Second, I gained a new appreciation for the protagonist as not just a participant in the narrative, but as a shaper of its texture and aesthetic. Vimbai is not just the focus of the novel, she is its perpetrator. Initially (as noted previously) I felt that Vimbai was too passive and accepting of what was going on around her, until I realized that without her presence, imagination, and particular history, there would be no novel. Vimbai essentially conjures much of the stuff of the novel, and it is her journey of self-understanding amplified and brought to life by the house. She is not an action hero, not a genius or an ace or some other type of (generally implicitly masculine) hero. She is not an archetype, and only gently a mirror. The story is generated by the life she comes from and the one she is moving towards. When she becomes explicitly engaged later in the novel much of this becomes obvious, and I found myself flipping back in the book to see how Sedia builds the world and infuses Vimbai with humanity and brings her fully into the novel, revealing that she is the story.

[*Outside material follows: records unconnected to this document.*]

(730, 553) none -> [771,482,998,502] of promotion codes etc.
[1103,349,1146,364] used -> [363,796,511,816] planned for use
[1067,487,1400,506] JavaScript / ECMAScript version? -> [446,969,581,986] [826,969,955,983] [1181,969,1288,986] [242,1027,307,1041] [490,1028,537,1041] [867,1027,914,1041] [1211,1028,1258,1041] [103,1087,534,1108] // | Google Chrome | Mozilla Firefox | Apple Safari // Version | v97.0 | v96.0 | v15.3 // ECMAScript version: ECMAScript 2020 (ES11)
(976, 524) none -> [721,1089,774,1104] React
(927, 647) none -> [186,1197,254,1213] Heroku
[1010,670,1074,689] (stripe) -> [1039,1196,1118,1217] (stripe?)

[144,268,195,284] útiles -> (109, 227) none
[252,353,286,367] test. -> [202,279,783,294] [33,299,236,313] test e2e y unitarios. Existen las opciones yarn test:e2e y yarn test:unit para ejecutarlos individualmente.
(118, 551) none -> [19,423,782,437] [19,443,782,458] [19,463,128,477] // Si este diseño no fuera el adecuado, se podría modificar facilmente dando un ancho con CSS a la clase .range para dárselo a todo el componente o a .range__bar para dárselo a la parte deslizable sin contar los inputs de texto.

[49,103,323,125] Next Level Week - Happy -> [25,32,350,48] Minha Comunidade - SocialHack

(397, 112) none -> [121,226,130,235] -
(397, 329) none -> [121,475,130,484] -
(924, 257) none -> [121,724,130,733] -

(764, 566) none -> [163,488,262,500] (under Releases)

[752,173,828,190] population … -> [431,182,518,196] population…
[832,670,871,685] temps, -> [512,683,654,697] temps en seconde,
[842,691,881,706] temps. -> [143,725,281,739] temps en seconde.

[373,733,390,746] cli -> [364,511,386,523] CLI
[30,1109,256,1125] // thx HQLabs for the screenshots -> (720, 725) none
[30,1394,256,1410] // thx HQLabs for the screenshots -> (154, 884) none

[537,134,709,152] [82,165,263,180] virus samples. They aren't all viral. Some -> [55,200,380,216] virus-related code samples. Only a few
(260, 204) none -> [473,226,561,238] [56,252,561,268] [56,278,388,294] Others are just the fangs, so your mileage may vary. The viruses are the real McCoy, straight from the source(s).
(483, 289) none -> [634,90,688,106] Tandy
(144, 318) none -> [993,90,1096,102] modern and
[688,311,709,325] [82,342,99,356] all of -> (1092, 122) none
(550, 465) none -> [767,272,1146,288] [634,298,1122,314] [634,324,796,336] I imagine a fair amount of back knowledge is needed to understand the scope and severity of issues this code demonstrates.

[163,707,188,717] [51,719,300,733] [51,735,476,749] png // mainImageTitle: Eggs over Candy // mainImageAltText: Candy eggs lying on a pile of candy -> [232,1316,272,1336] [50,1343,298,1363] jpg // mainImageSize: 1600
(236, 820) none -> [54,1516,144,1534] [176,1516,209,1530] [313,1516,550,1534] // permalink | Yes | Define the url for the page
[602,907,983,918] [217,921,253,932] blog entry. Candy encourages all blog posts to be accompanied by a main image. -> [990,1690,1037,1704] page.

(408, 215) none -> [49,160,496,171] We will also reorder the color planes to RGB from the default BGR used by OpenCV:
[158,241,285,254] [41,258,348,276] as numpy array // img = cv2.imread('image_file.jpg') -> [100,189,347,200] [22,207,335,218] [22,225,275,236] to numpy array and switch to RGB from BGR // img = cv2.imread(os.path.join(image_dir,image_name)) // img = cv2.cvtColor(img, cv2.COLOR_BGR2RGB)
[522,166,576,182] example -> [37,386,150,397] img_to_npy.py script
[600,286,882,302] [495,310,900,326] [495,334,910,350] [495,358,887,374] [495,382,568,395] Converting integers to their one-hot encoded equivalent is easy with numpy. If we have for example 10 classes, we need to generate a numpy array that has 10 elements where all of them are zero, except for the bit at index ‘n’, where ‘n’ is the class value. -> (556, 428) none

Third, while I always appreciate great writing, I found myself picking up ways to set a scene, describe something weird, and link elements of the novel throughout the book. I tried to apply some of what I learned in yesterday's post, and while I don't think that I succeeded terribly well, I felt a deeper appreciation for Sedia' creation by trying to make something like it. Again, this is not mechanistic assembly, but a combination of impressionism, psychological tweaks, and cultivated dissonance in imagery and placement of elements. The relationship of images and discoveries in the novel are sometimes direct, sometimes subtle, and often open to debate. But they are woven together into the central theme of the book, and the character of Vimbai serves as the center of the strands. This anchorage is common, certainly, but there is something rare being fashioned here as well that I cannot yet put my finger on. But this is a book to return to again and again, to see what more you can discover. All of these ruminations thus far are just suggestive reflections of that.

Tuesday, May 10, 2011

Adrift in a Sea of Digested Souls: A Fantasy Review of Ekaterina Sedia'sHouse of Discarded Dreams

I read this book in the shadow of a pots-and-pans mountain surrounded by crumbling keeps, where propped-up skeletons kept an unmoving watch on the frequent clanging avalanches caused by a grogoch trying to make a little cave for himself in the clefts cleared out by the rivers of spoons that used to erupt from the top. Despite the ghostly farms to the "south" there is little cream to give them, for of course they have few cows and many horses, and the grogochs will dump the jug on your head if it is not delicious spirit-cream from the insubstantial udder of a dream-cow.

I read this book in two long afternoons, under an umbrella tree, just to be safe. The mountain has not erupted in some time but spoons hurt when propelled through the air. Unlike the farm animals they are quite real and there is now an economy of sorts surrounding them here in the valley. The bigfoots and cartoon characters make uneasy exchanges with them, and the faeries keep stealing them to give to the chrome-wheeled dragon that lives within The Cave, that flickering video mirage between the Green Mountain and the slowly eroding duplicate of Croagh Patrick, where the spirits of my dead Irish relatives slowly wear away at it as they walk endlessly up and down it in their bare feet. You wouldn't think that ghosts could do that, but I see the constant spits of dust and the gathering detritus at the base of the gradually-shrinking mount. For there is no rain here; when one looks over the edge of the world, you see the great turtle it rides upon, swimming on the surface of a sea much like the one in House of Discarded Dreams, full of mingled souls and supporting the capacity to see everything you have tried to keep hidden, or taken for granted, or hoped was an illusion. But there is no rain here, only sudden bursts of candy from the sky, some of it doped. The only source of water is a single well, guarded by all the frogs I saved from spearing as a child, drawn from that sea. It is bitter, not salty, and contains little crackles and memories that are sometimes sour, sometimes spicy, on the tongue.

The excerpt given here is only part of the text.